● Task item: Write out each entry below exactly; the images do not belong in your copy.

● Records provided:
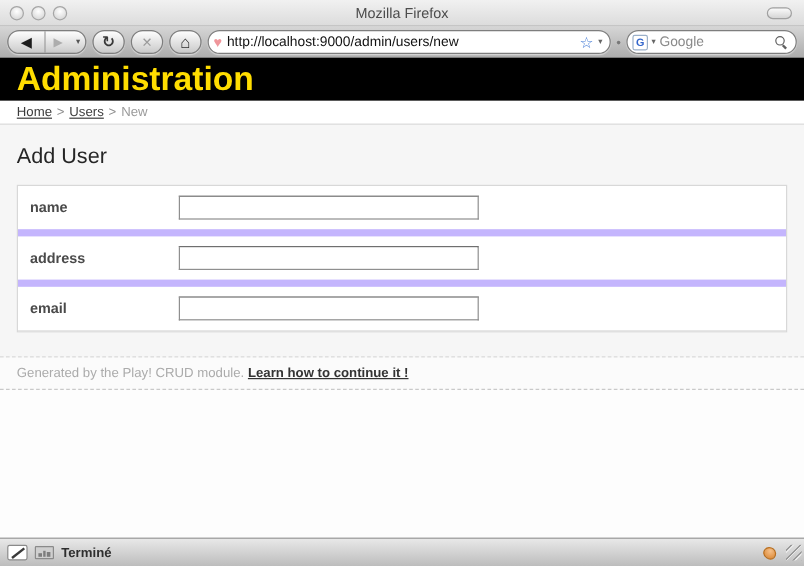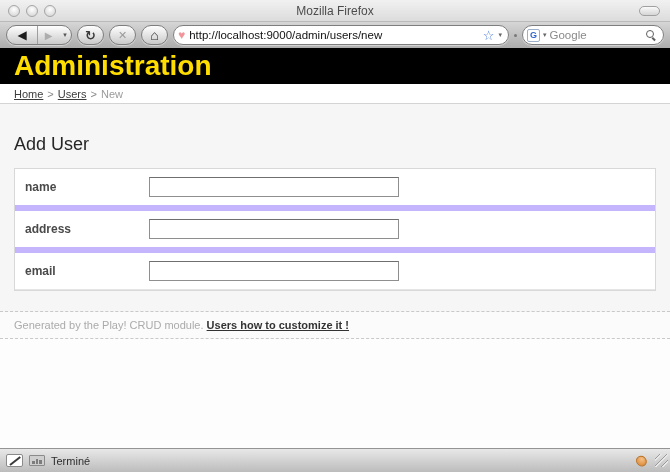--- a/index.html
+++ b/index.html
@@ -65,7 +65,7 @@
   .crumb-current { color:#9b9b9b; }
 
   .content { background:#f6f6f6; padding:10px 14px 20px 14px; border-bottom:1px dashed #c9c9c9; }
-  .page-title { font-size:18px; font-weight:normal; color:#262626; margin:20px 0 13px 0; }
+  .page-title { font-size:18px; font-weight:normal; color:#262626; margin:6px 0 13px 0; }
 
   .crud-form { background:#fff; border:1px solid #d8d8d8; }
   .form-row { display:flex; align-items:center; padding:8px 10px; border-bottom:6px solid #c4b5fd; }

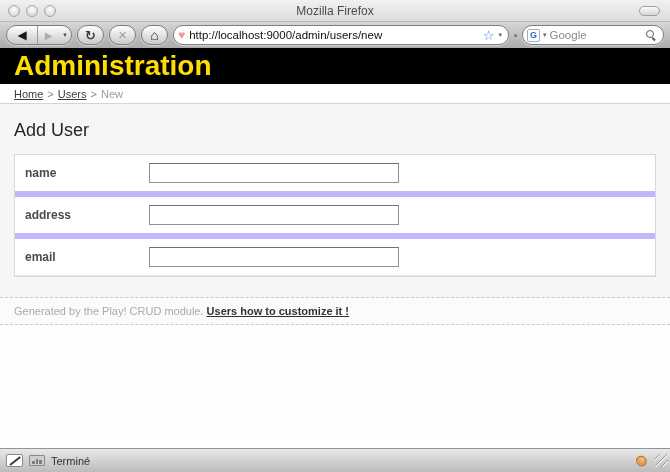--- a/index.html
+++ b/index.html
@@ -185,7 +185,7 @@
   </div>
 
   <div class="crud-footer">
-    <span>Generated by the Play! CRUD module. </span><a>Users how to customize it !</a>
+    <span>Generated by the Play! CRUD module. </span><a>Learn how to continue it !</a>
   </div>
 
   <div class="page-rest"></div>

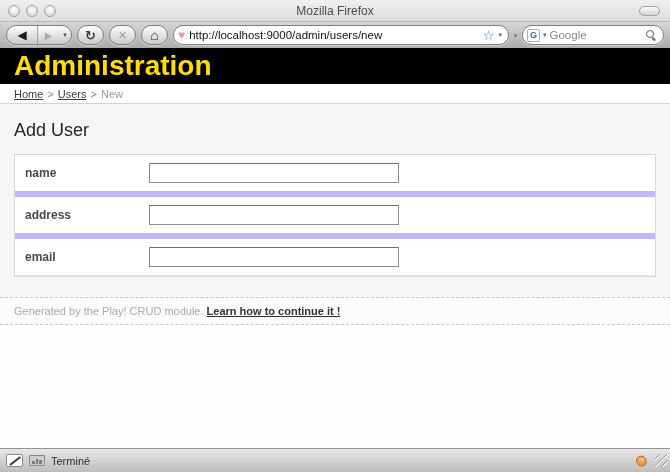--- a/index.html
+++ b/index.html
@@ -94,7 +94,7 @@
     display:flex; align-items:flex-end; gap:1px; padding:1px 2px; }
   .sb-icon2 i { display:block; width:3px; background:#7d7d7d; }
   .sb-icon2 i:nth-child(1){height:3px;} .sb-icon2 i:nth-child(2){height:5px;} .sb-icon2 i:nth-child(3){height:4px;}
-  .sb-text { font-size:11px; color:#2e2e2e; }
+  .sb-text { font-size:11px; color:#2e2e2e;font-weight:bold; }
   .sb-right { margin-left:auto; display:flex; align-items:center; gap:8px; }
   .firebug { width:11px; height:10px; border-radius:50% 50% 45% 45%;
     background:radial-gradient(circle at 40% 30%, #f6c089, #d9822b); border:1px solid #b96f1f;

● Output:
--- a/index.html
+++ b/index.html
@@ -65,7 +65,7 @@
   .crumb-current { color:#9b9b9b; }
 
   .content { background:#f6f6f6; padding:10px 14px 20px 14px; border-bottom:1px dashed #c9c9c9; }
-  .page-title { font-size:18px; font-weight:normal; color:#262626; margin:20px 0 13px 0; }
+  .page-title { font-size:18px; font-weight:normal; color:#262626; margin:6px 0 13px 0; }
 
   .crud-form { background:#fff; border:1px solid #d8d8d8; }
   .form-row { display:flex; align-items:center; padding:8px 10px; border-bottom:6px solid #c4b5fd; }

--- a/index.html
+++ b/index.html
@@ -185,7 +185,7 @@
   </div>
 
   <div class="crud-footer">
-    <span>Generated by the Play! CRUD module. </span><a>Users how to customize it !</a>
+    <span>Generated by the Play! CRUD module. </span><a>Learn how to continue it !</a>
   </div>
 
   <div class="page-rest"></div>

--- a/index.html
+++ b/index.html
@@ -94,7 +94,7 @@
     display:flex; align-items:flex-end; gap:1px; padding:1px 2px; }
   .sb-icon2 i { display:block; width:3px; background:#7d7d7d; }
   .sb-icon2 i:nth-child(1){height:3px;} .sb-icon2 i:nth-child(2){height:5px;} .sb-icon2 i:nth-child(3){height:4px;}
-  .sb-text { font-size:11px; color:#2e2e2e; }
+  .sb-text { font-size:11px; color:#2e2e2e;font-weight:bold; }
   .sb-right { margin-left:auto; display:flex; align-items:center; gap:8px; }
   .firebug { width:11px; height:10px; border-radius:50% 50% 45% 45%;
     background:radial-gradient(circle at 40% 30%, #f6c089, #d9822b); border:1px solid #b96f1f;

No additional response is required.